When light fixtures were recognized as an ideal platform for the sensors empowering the Industrial Internet of Things, or simply the Internet of Things (IoT), longtime players in the lighting industry found themselves competing—or teaming up—with tech companies to develop the software and hardware systems to bring nearly every personal device, object, and square foot of habitable space online. For instance, GE launched Current, a digital power service that outfits its clients with LED lighting networked with sensors on its cloud-based Predix platform, while Philips and Cree have partnerships with IT giant Cisco to offer Power-over-Ethernet-based (PoE-based) LED lighting systems. Google’s Thread network and Apple’s HomeKit framework are currently targeting the residential market, while tech startups Enlighted and Sensity Systems have carved niches in the commercial and urban infrastructure space.
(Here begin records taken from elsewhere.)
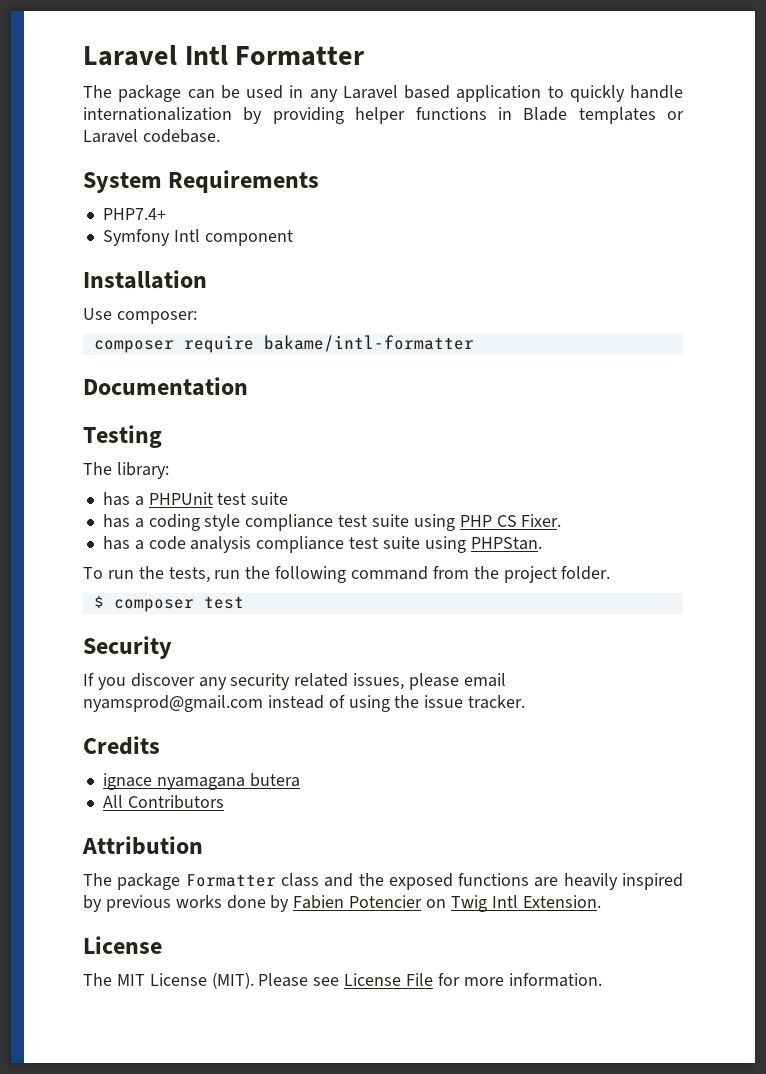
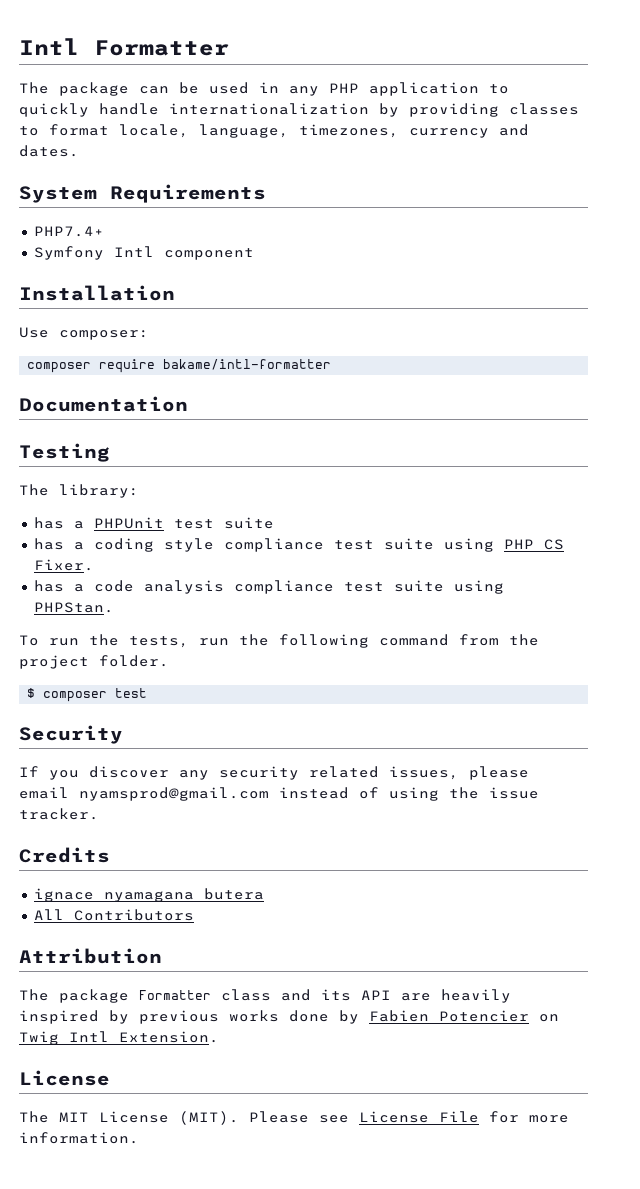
[83,45,177,66] Laravel -> (19, 46) none
[342,85,450,99] Laravel based -> [329,83,359,93] PHP
[355,107,684,124] [83,129,220,143] helper functions in Blade templates or Laravel codebase. -> [509,103,579,115] [19,124,529,138] [19,145,79,157] classes to format locale, language, timezones, currency and dates.
[358,873,530,890] the exposed functions -> [321,989,391,1001] its API

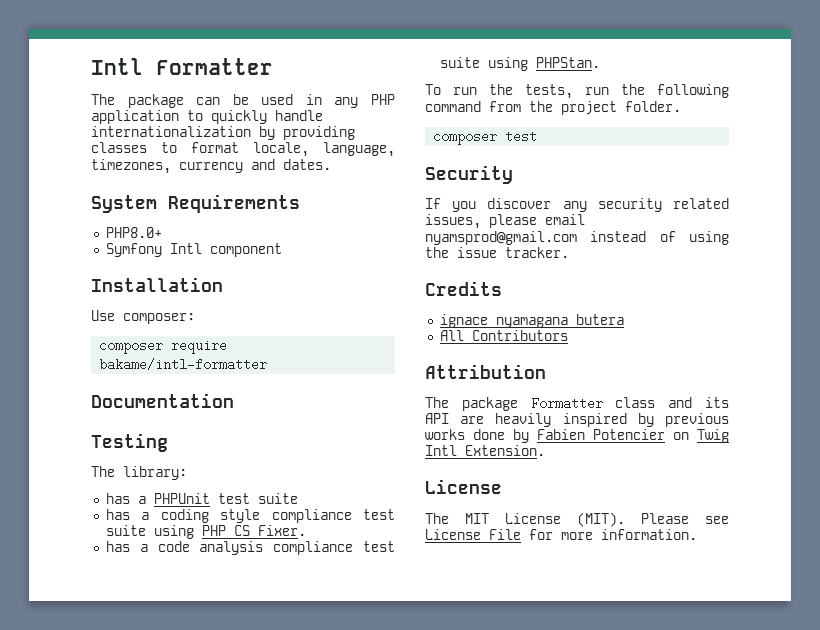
[33,226,104,237] PHP7.4+ -> [105,227,162,238] PHP8.0+
[27,688,36,698] $ -> (681, 106) none

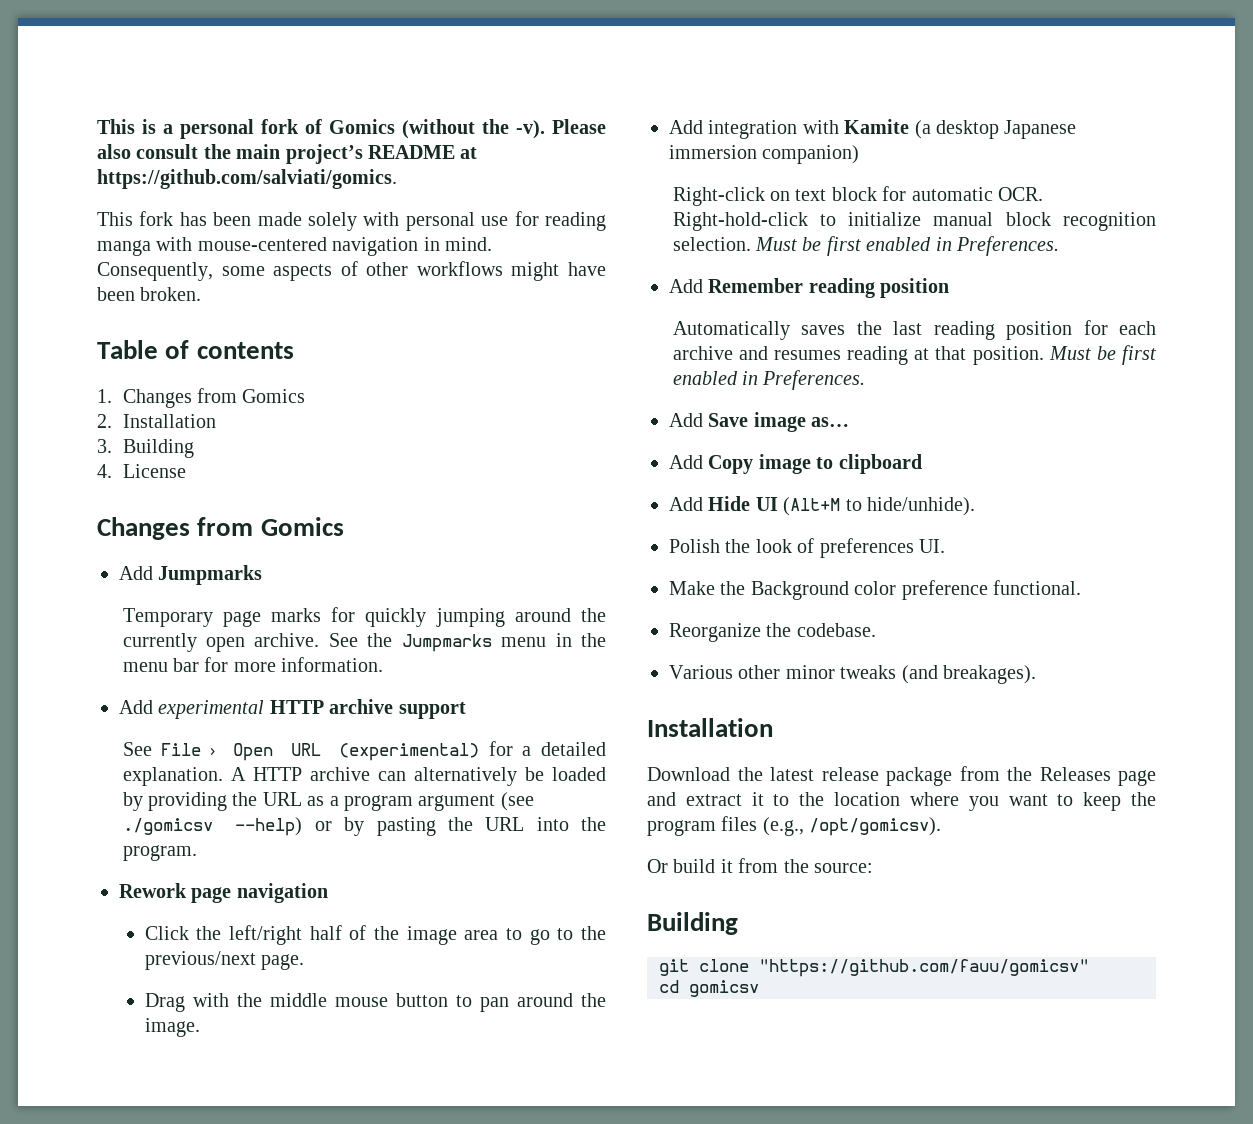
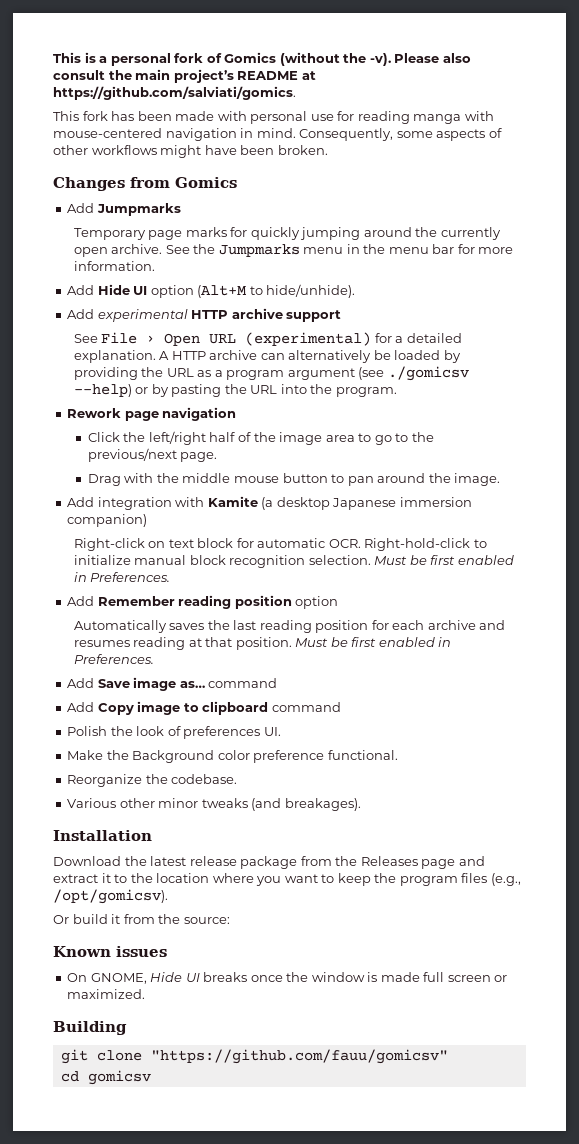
[308,212,357,231] solely -> (215, 116) none
[97,340,294,359] [97,388,306,408] [97,414,216,428] [97,439,194,458] [97,464,186,478] // Table of contents // 1. Changes from Gomics // 2. Installation // 3. Building // 4. License -> (328, 150) none
(384, 664) none -> [67,284,356,298] // Add Hide UI option (Alt+M to hide/unhide).
(950, 288) none -> [295,596,339,609] option
(850, 422) none -> [208,678,278,688] command
[669,496,975,516] // Add Hide UI (Alt+M to hide/unhide). -> [271,702,341,712] command
(873, 868) none -> [53,946,167,957] [67,972,508,984] [67,989,146,999] // Known issues // On GNOME, Hide UI breaks once the window is made full screen or maximized.

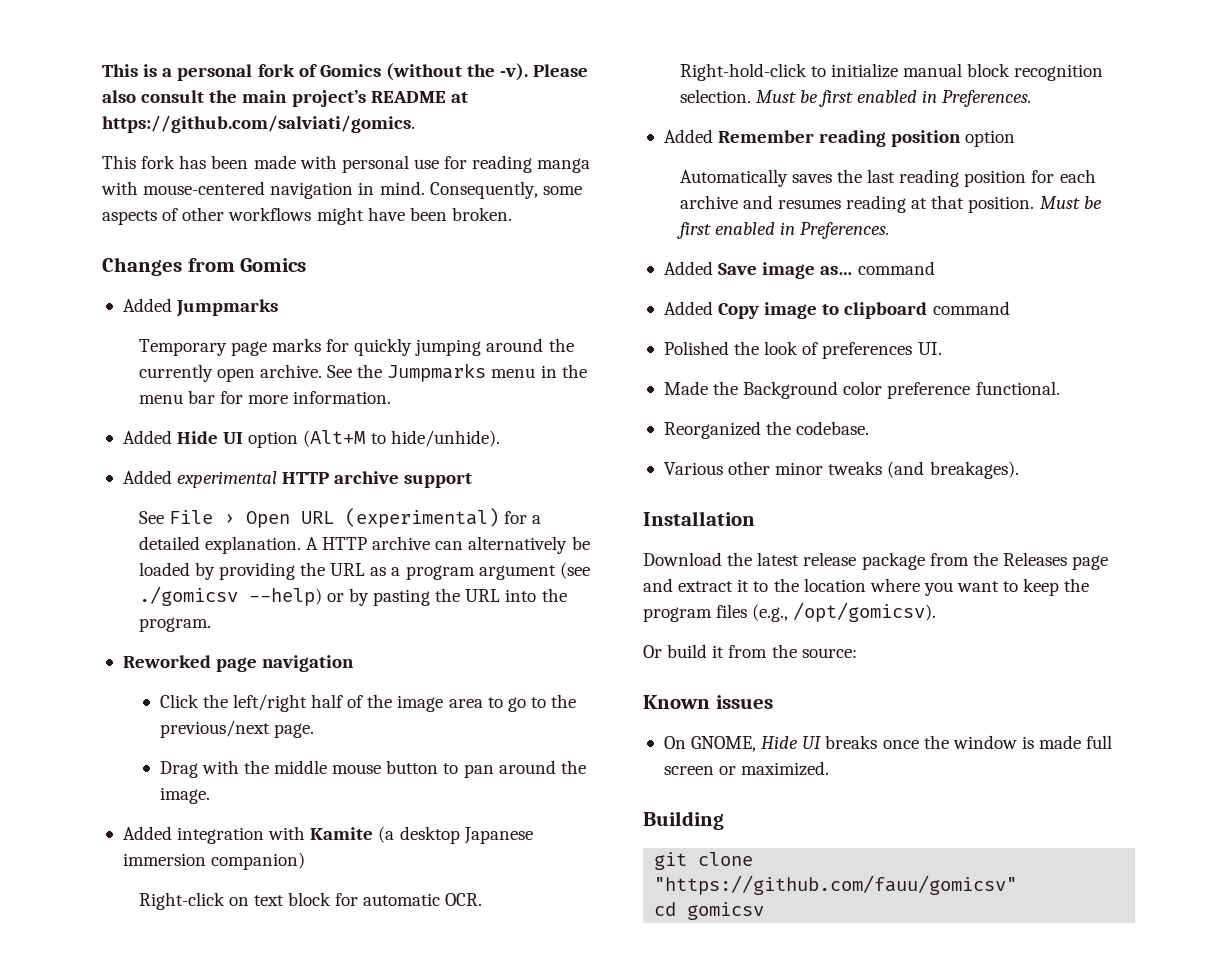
[67,203,95,213] Add -> [122,298,172,312] Added
[67,285,95,295] Add -> [122,430,172,444] Added
[67,309,95,319] Add -> [122,470,172,484] Added
[67,408,122,418] Rework -> [122,655,211,668] Reworked
[67,497,95,507] Add -> [122,826,172,840] Added
[67,596,95,606] Add -> [663,129,713,143] Added
[67,678,95,688] Add -> [663,261,713,275] Added
[67,702,95,712] Add -> [663,301,713,315] Added
[67,726,108,736] Polish -> [663,341,729,355] Polished
[67,750,104,760] Make -> [663,381,708,395] Made
[67,774,143,787] Reorganize -> [663,421,761,439] Reorganized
Enlighted works with lighting partners, such as Amerlux, to embed its smart sensors in fixtures to collect the data that drives its apps.
Enlighted Enlighted works with lighting partners, such as Amerlux, to embed its smart sensors in fixtures to collect the data that drives its apps.

Cost, data security, and the logistics of equipping objects with sensors are a few of the hurdles to connecting a projected 50 billion devices by 2020, as estimated by Cisco and DHL. Another is the fear of technological obsolescence. With the current lack of a common networking protocol in IoT, what will ensure that components made by different companies can communicate with each other in the future?

Cree's SmartCast lighting installation at the Lord Corp. headquarters in Cary, N.C.
Cree Cree's SmartCast lighting installation at the Lord Corp. headquarters in Cary, N.C.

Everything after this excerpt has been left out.